## REQUIRED WORK
An exact restatement of the entire listing is needed, excluding all images.

◇ ◇ ◇ ◇ ◇

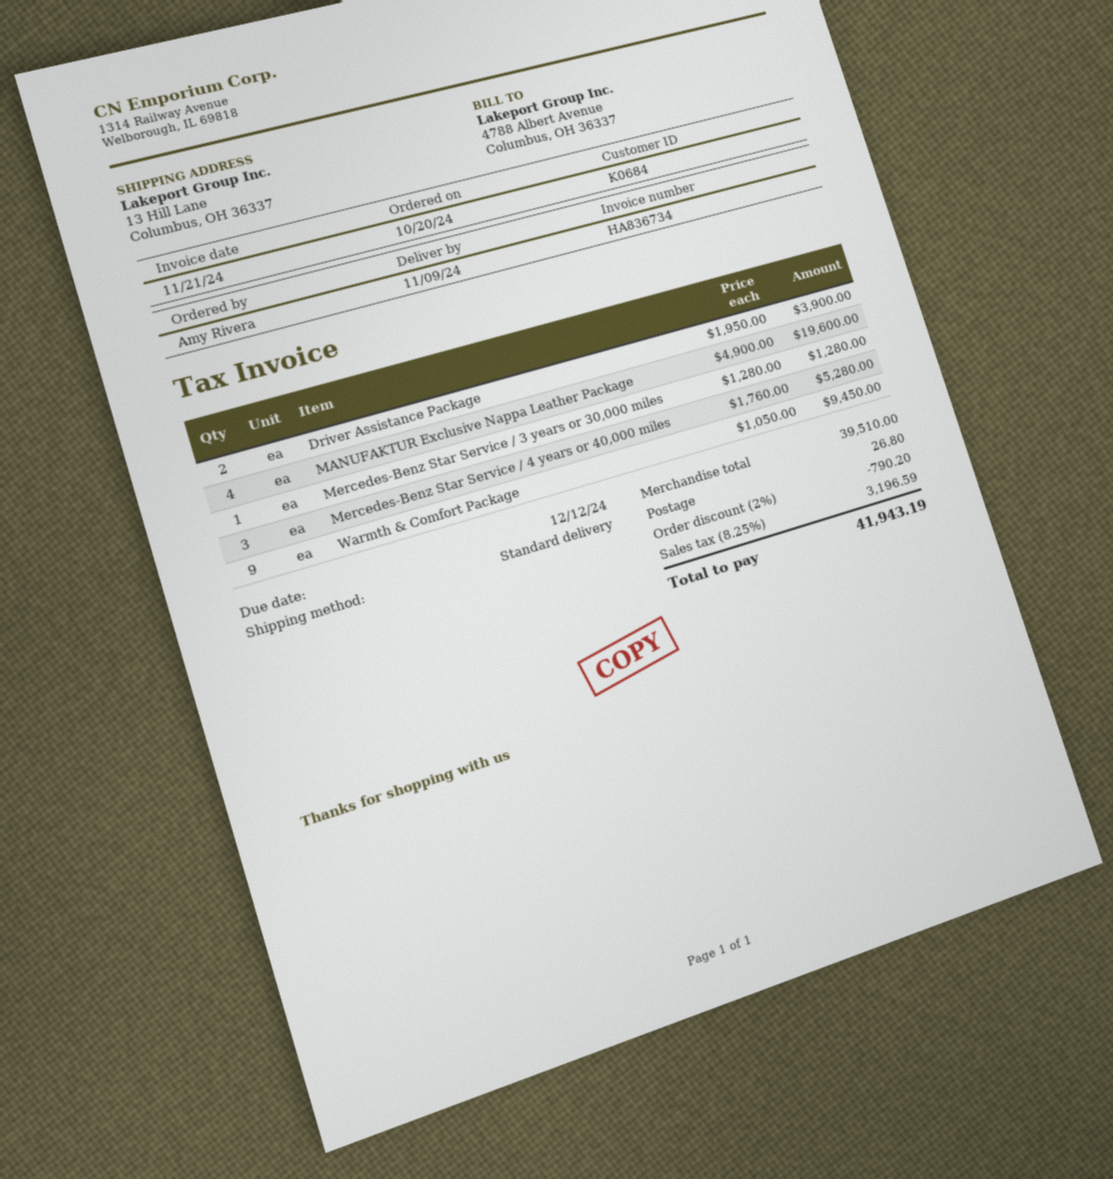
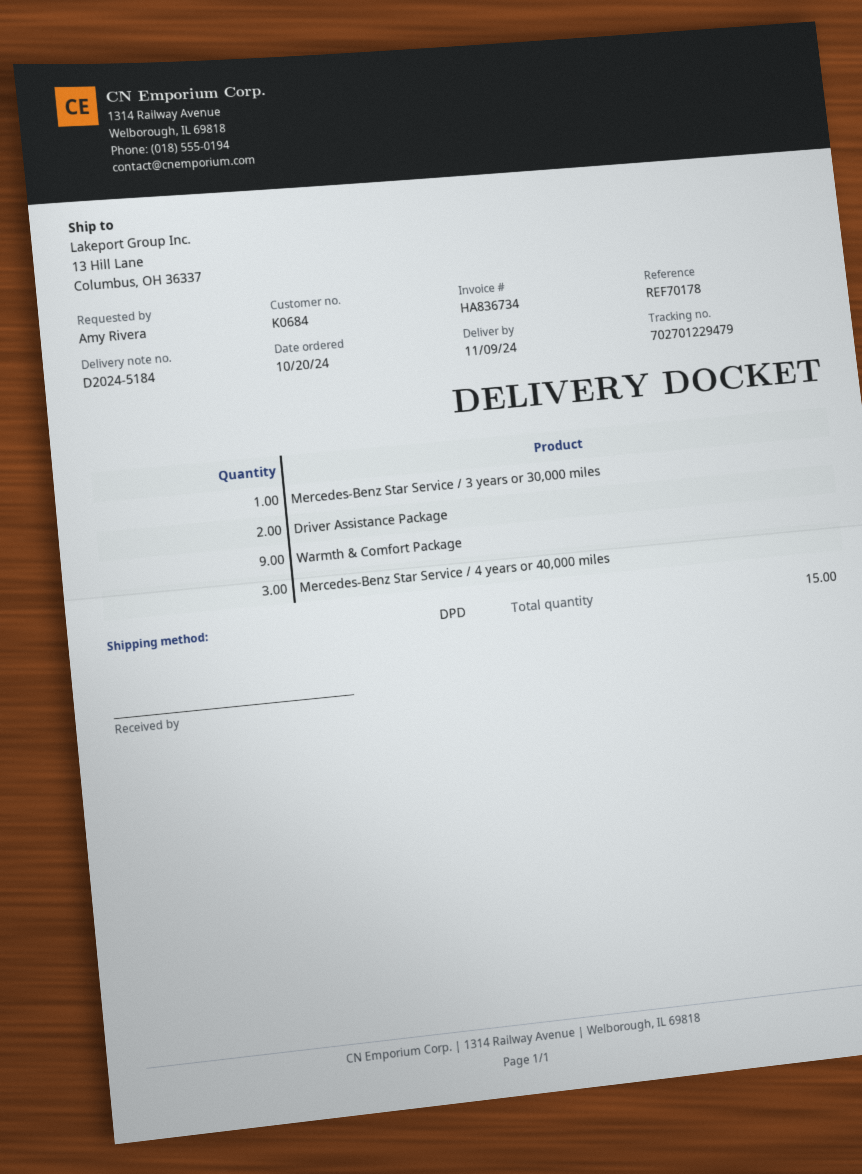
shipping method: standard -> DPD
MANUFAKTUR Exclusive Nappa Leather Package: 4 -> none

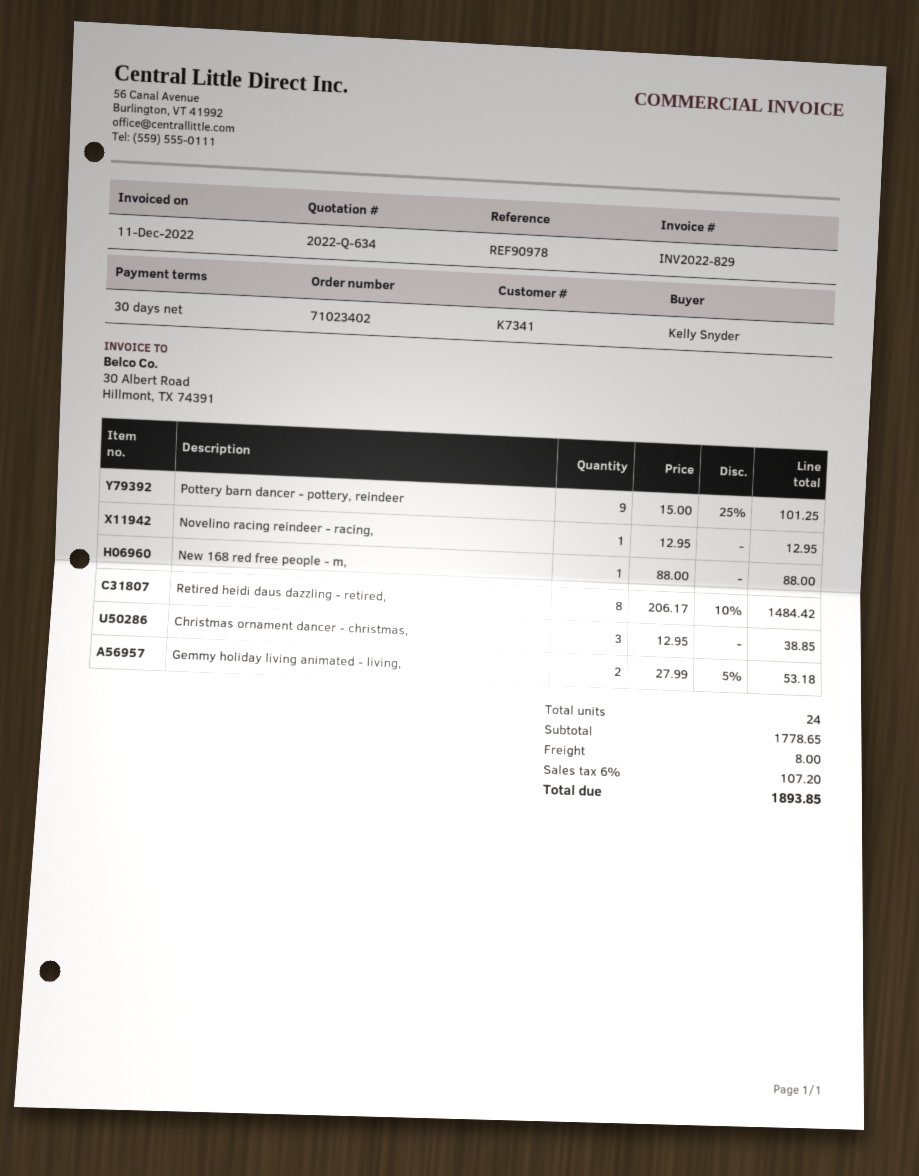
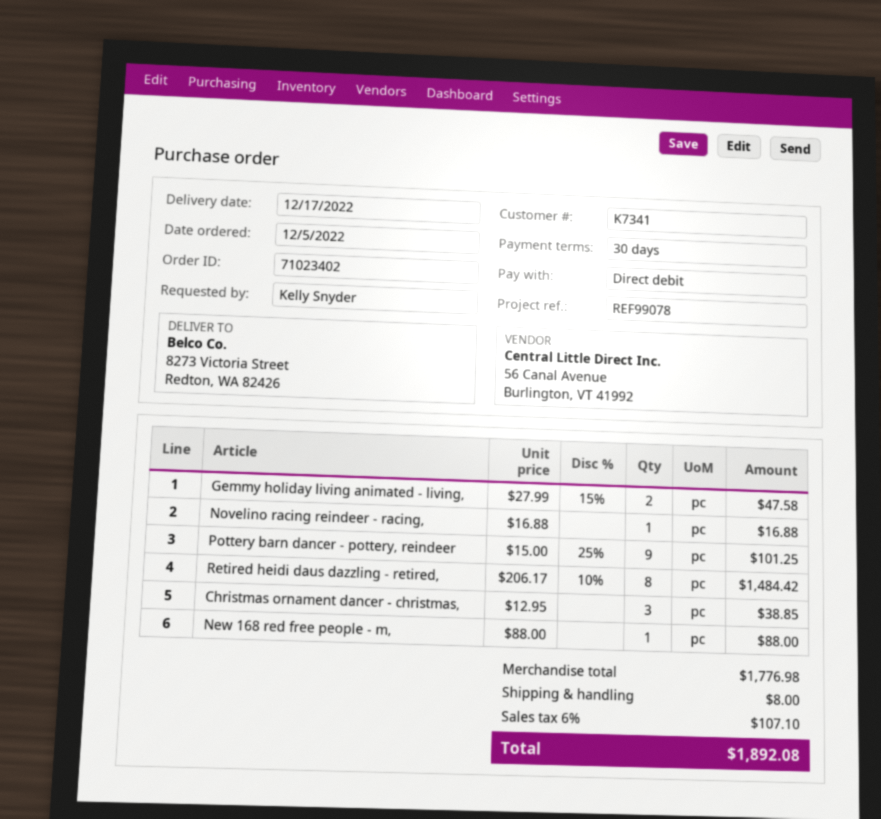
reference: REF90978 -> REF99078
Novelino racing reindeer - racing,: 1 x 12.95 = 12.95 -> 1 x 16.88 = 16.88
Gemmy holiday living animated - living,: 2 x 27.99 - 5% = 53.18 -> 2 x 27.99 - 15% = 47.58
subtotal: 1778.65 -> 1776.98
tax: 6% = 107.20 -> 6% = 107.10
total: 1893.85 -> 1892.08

◇ ◇ ◇ ◇ ◇

## RESPONSE TO THIS EXERCISE
shipping method: standard -> DPD
MANUFAKTUR Exclusive Nappa Leather Package: 4 -> none

reference: REF90978 -> REF99078
Novelino racing reindeer - racing,: 1 x 12.95 = 12.95 -> 1 x 16.88 = 16.88
Gemmy holiday living animated - living,: 2 x 27.99 - 5% = 53.18 -> 2 x 27.99 - 15% = 47.58
subtotal: 1778.65 -> 1776.98
tax: 6% = 107.20 -> 6% = 107.10
total: 1893.85 -> 1892.08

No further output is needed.